Number of Institutional Investors
38 percent of those over-achievers had more than 80 institutional investors, compared with only 24 percent of underperformers. More than three-quarters of the companies with fewer than 40 institutional investors underperformed the Russell 2000 Index more than twice as often as they outperformed it.
Acquisitions helped boost trading premiums – 77 percent of the study companies which conducted a transaction after their IPO were trading at a premium as of the end of June 2007. Of companies which didn’t complete an acquisition, only 55 percent were trading at a premium.
Experience was not always positively correlated to success – 13 percent of the CEOs of outperformers were under 40 and only eight percent of the underperformers were under 40. For CEOs over 60, 15 percent were outperformers but 20 percent were underperformers.
Better paid, better performing
66 percent of the companies that outperformed provided their CEOs with a total compensation of $1 million or more, compared with 48 percent of the underperformers offering that level. Only two percent of the outperformers were paying less than $500,000 to their CEOs while 17 percent of the underperformers paid below that level. The study recognizes that total compensation packages for the period might have been affected by market performance but points out that annual salary of CEOs generally followed a similar trend.
Bad News Hurts
47 percent of the companies with no negative news released onto the market managed to outperform the Russell 2000 Benchmark compared to only 32 percent of those obliged to issue bad news. Of the companies in that latter camp, 25 percent experienced a trading loss of more than 25 percent. Only five percent of the companies that didn’t have to notify bad news had that experience.
IPOs – Rush In or Stand By?
Judging by the Ernst & Young study, the ideal company for an IPO investment needs to be eight to nine years old, have international operations and be actively in the view of institutional investors. Its CEO should be under 60 and be paid over $1 million annually. Bad news hurts Initial Public Offerings, while acquisitions can be helpful.

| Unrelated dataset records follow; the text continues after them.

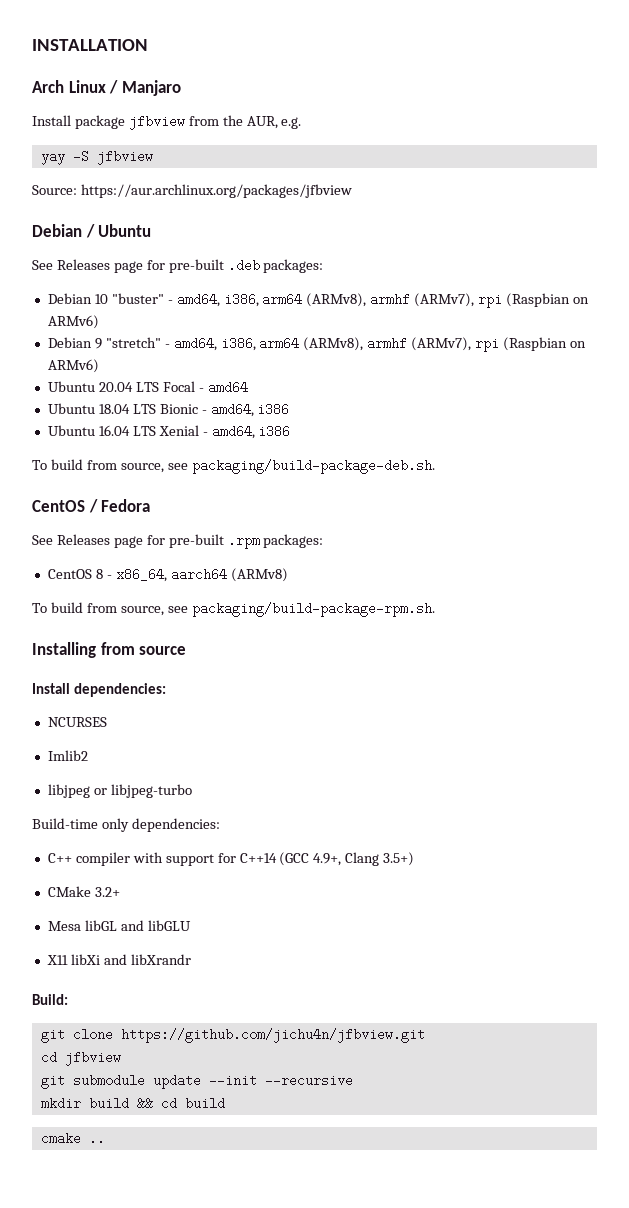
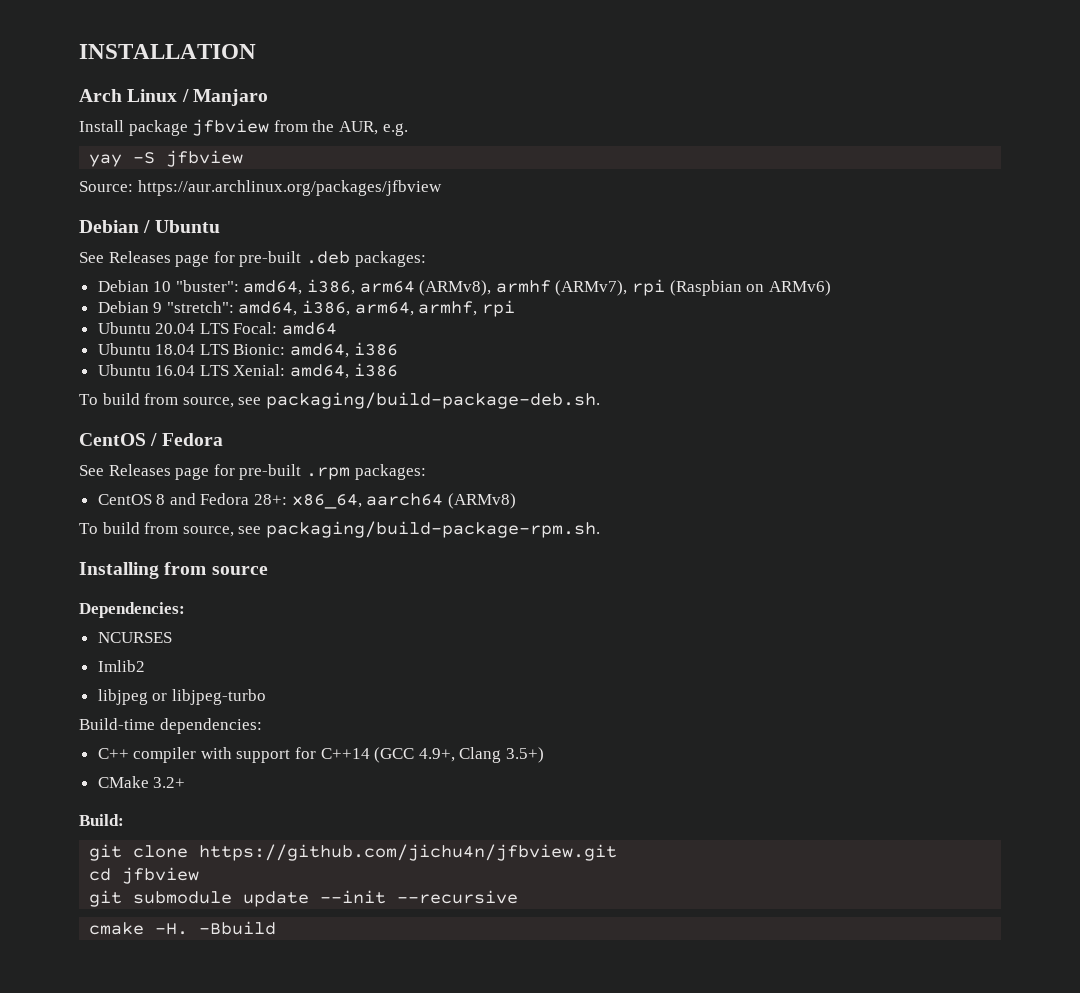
[111,293,173,304] "buster" - -> [175,280,239,292] "buster":
[105,337,586,352] [47,359,99,373] "stretch" - amd64, i386, arm64 (ARMv8), armhf (ARMv7), rpi (Raspbian on ARMv6) -> [166,300,515,317] "stretch": amd64, i386, arm64, armhf, rpi
[162,381,204,392] Focal - -> [233,322,278,334] Focal:
[159,404,207,414] Bionic - -> [233,344,286,355] Bionic:
[158,425,208,436] Xenial - -> [233,364,286,376] Xenial:
[106,575,112,579] - -> [169,493,288,505] and Fedora 28+:
[32,683,167,697] Install dependencies: -> [79,602,185,618] Dependencies:
[101,818,129,832] only -> (155, 724) none
[47,920,191,931] [46,954,191,965] // Mesa libGL and libGLU // X11 libXi and libXrandr -> (186, 782) none
[40,1097,225,1110] // mkdir build && cd build -> (519, 897) none
[88,1132,105,1145] .. -> [155,921,277,935] -H. -Bbuild

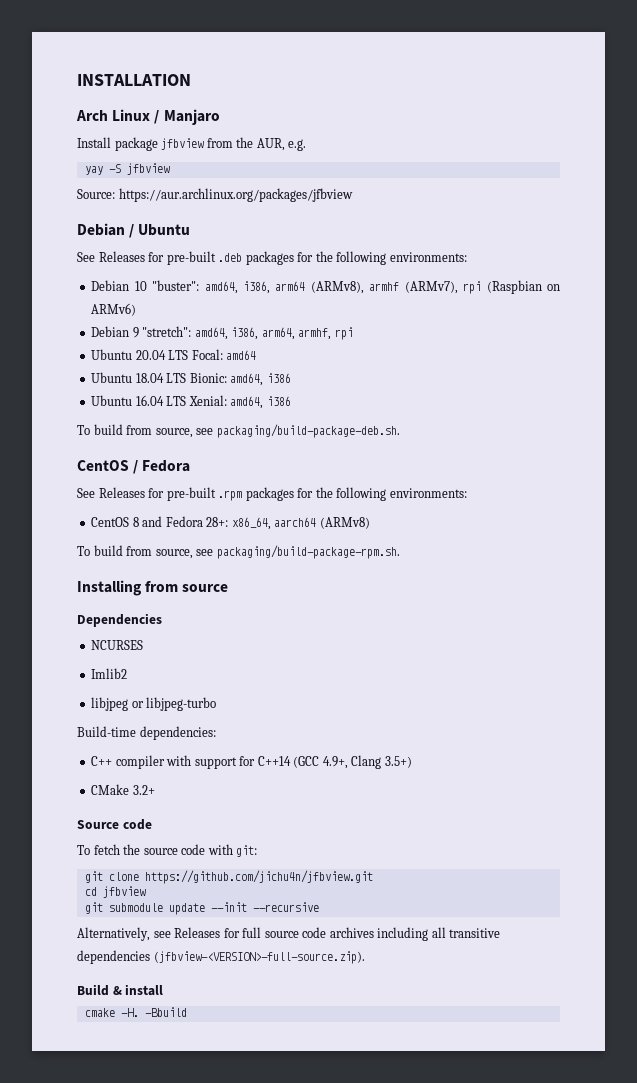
[175,254,210,267] page -> (145, 256) none
[354,251,426,267] packages: -> [245,251,467,265] packages for the following environments:
[175,467,210,480] page -> (145, 492) none
[354,464,426,480] packages: -> [245,487,467,501] packages for the following environments:
[79,602,185,618] Dependencies: -> [77,613,162,627] Dependencies
[79,814,124,826] Build: -> [77,819,152,830] [77,844,258,857] Source code // To fetch the source code with git:
(519, 897) none -> [77,927,501,941] [77,950,365,964] [77,984,164,996] // Alternatively, see Releases for full source code archives including all transitive dependencies (jfbview-<VERSION>-full-source.zip). // Build & install

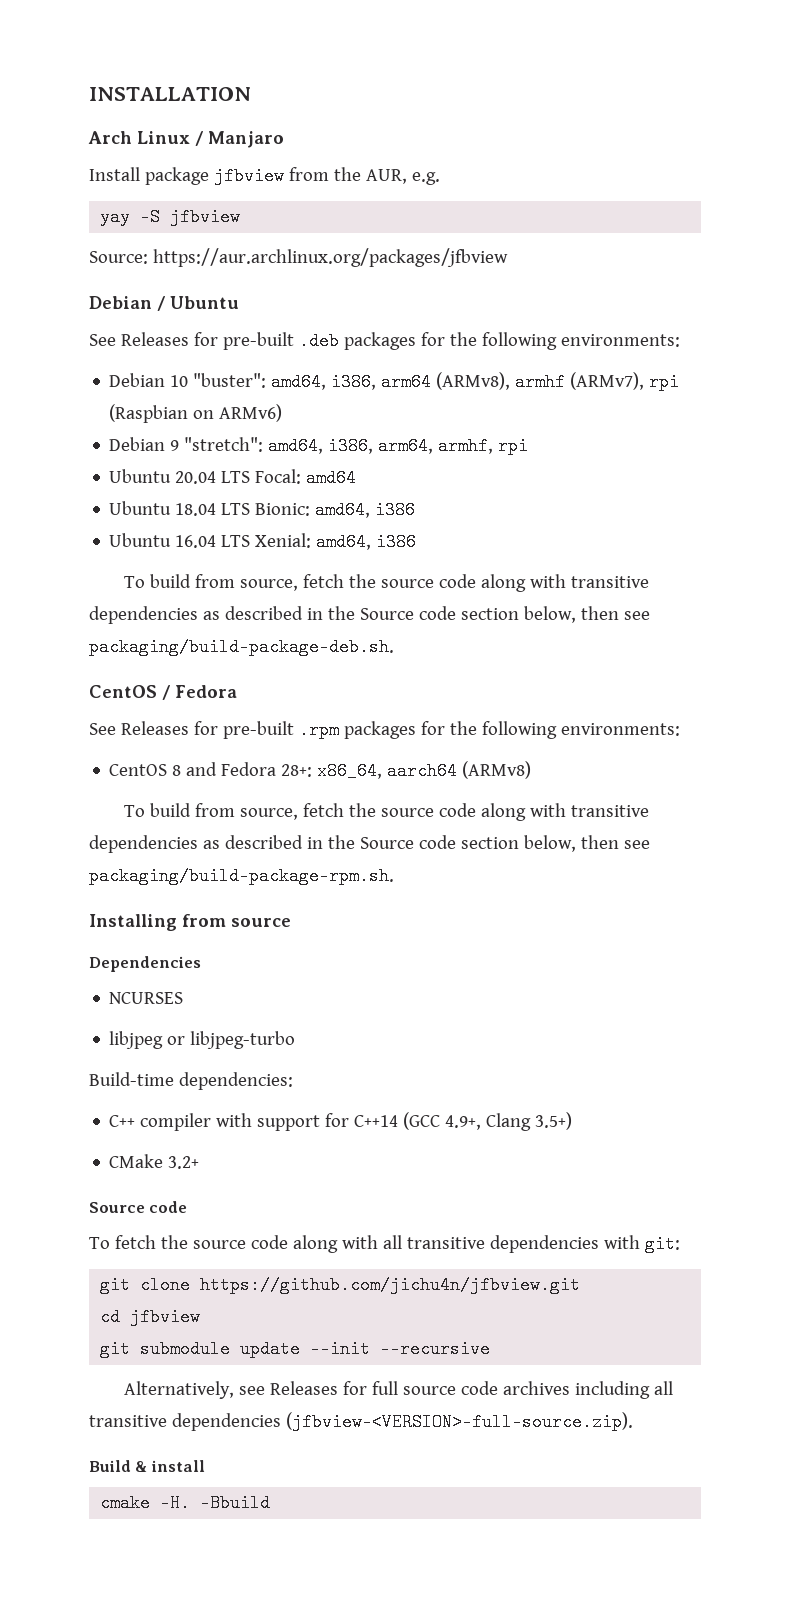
(193, 433) none -> [302,574,649,592] [89,606,619,624] fetch the source code along with transitive dependencies as described in the Source code section below, then
(193, 554) none -> [302,803,649,821] [89,835,619,853] fetch the source code along with transitive dependencies as described in the Source code section below, then
[91,668,128,679] // Imlib2 -> (184, 998) none
(206, 849) none -> [292,1235,599,1253] along with all transitive dependencies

Of course, these yardsticks are far from being guidelines for investing in IPOs –the study highlights interesting patterns in IPOs that have performed well but that doesn’t per se translate into a concrete IPO investment strategy. Indeed, the better strategy may well be to stay out of an IPO for at least three months after its flotation and until some post-IPO quarterly earnings have been reported. As Warren Buffet said so succinctly: – “If a business does well, the stock eventually follows.” With IPOs, and especially with skitterish market conditions, there’s much to be said for waiting and seeing.